Roman arena and amphitheater in Arles

Arles: City of the Romans
Winding my way around the charming city center of Arles, famously known as creative inspiration for Vincent Van Gogh, I saw intriguing medieval buildings and other historic sites in every square and on every street. But among the most stunning scenes were those of the ancient Roman ruins, dating back to the 1st century B.C., which have earned Arles a UNESCO World Heritage Site inscription in recognition of its Roman and Romanesque monuments.

I was surprised to see this striking view (above) of the 1st-century-B.C. Roman arena and amphitheater from the window of my room at Hotel and Spa Calendal in Arles.

Roman arena and quiet street in Arles at night

The juxtaposition of the arena with the old, yet much newer, architecture creates a dramatic effect, especially at night.

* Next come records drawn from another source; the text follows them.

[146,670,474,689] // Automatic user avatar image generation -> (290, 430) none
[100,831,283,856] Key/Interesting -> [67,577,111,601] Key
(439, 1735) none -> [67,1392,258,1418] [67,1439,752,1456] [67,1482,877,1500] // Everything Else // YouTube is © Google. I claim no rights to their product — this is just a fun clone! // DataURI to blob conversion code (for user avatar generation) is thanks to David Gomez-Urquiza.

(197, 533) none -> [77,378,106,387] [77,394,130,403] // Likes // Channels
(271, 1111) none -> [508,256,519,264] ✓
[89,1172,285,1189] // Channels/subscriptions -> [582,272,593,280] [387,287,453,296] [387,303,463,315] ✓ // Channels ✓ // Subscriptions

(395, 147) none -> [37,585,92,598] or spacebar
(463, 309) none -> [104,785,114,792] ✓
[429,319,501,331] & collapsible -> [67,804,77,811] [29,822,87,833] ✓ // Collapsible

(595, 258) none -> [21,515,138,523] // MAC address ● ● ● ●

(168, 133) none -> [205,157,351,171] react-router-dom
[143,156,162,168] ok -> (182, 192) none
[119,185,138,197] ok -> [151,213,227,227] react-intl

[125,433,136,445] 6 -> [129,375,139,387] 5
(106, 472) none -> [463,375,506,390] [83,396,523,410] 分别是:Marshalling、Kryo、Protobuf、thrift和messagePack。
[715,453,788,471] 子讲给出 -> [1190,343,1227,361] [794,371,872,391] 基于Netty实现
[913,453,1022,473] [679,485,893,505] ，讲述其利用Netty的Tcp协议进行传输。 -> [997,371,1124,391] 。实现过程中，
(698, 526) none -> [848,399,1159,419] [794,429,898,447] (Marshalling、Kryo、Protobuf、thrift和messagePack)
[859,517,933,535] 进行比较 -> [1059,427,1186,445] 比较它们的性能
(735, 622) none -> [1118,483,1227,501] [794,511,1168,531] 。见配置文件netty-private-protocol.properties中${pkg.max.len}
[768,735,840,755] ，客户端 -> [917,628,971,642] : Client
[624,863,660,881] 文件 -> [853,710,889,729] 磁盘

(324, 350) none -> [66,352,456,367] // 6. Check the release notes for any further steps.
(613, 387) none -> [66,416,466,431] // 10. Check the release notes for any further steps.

Arched spectator entrances to the Roman arena

Gladiators fought to the death and chariots raced before crowds of 20,000 spectators in the arena. The impressive architecture of the arched passageways where people entered gave me an eerie feeling knowing the violence they would have been cheering inside.

Gladiator training brought history alive for the students in the photo above, especially with their authentically attired instructor

Did you know that there is bullfighting in France? During my Provence visit, I learned about the strong Spanish ties of the region, clearly illustrated in the bullfights (some to the death) still held at the Roman arena from late spring to early fall.

Roman theater of Arles

The Roman theater (above) also dates back to the 1st century B.C. Much of the theater’s original stone was removed and used for other construction in Arles over the centuries, but two columns, spectators’ benches and marble flooring remain. Many excavated relics from the theater are in the Arles Archaeological Museum, and the most famous piece, the Venus d’Arles, is in the Louvre.

The Cryptoporticos of Arles

I also went underground in the U-shaped Cryptoporticos, underground galleries built in 30-20 B.C. that formed the foundation of the ancient forum.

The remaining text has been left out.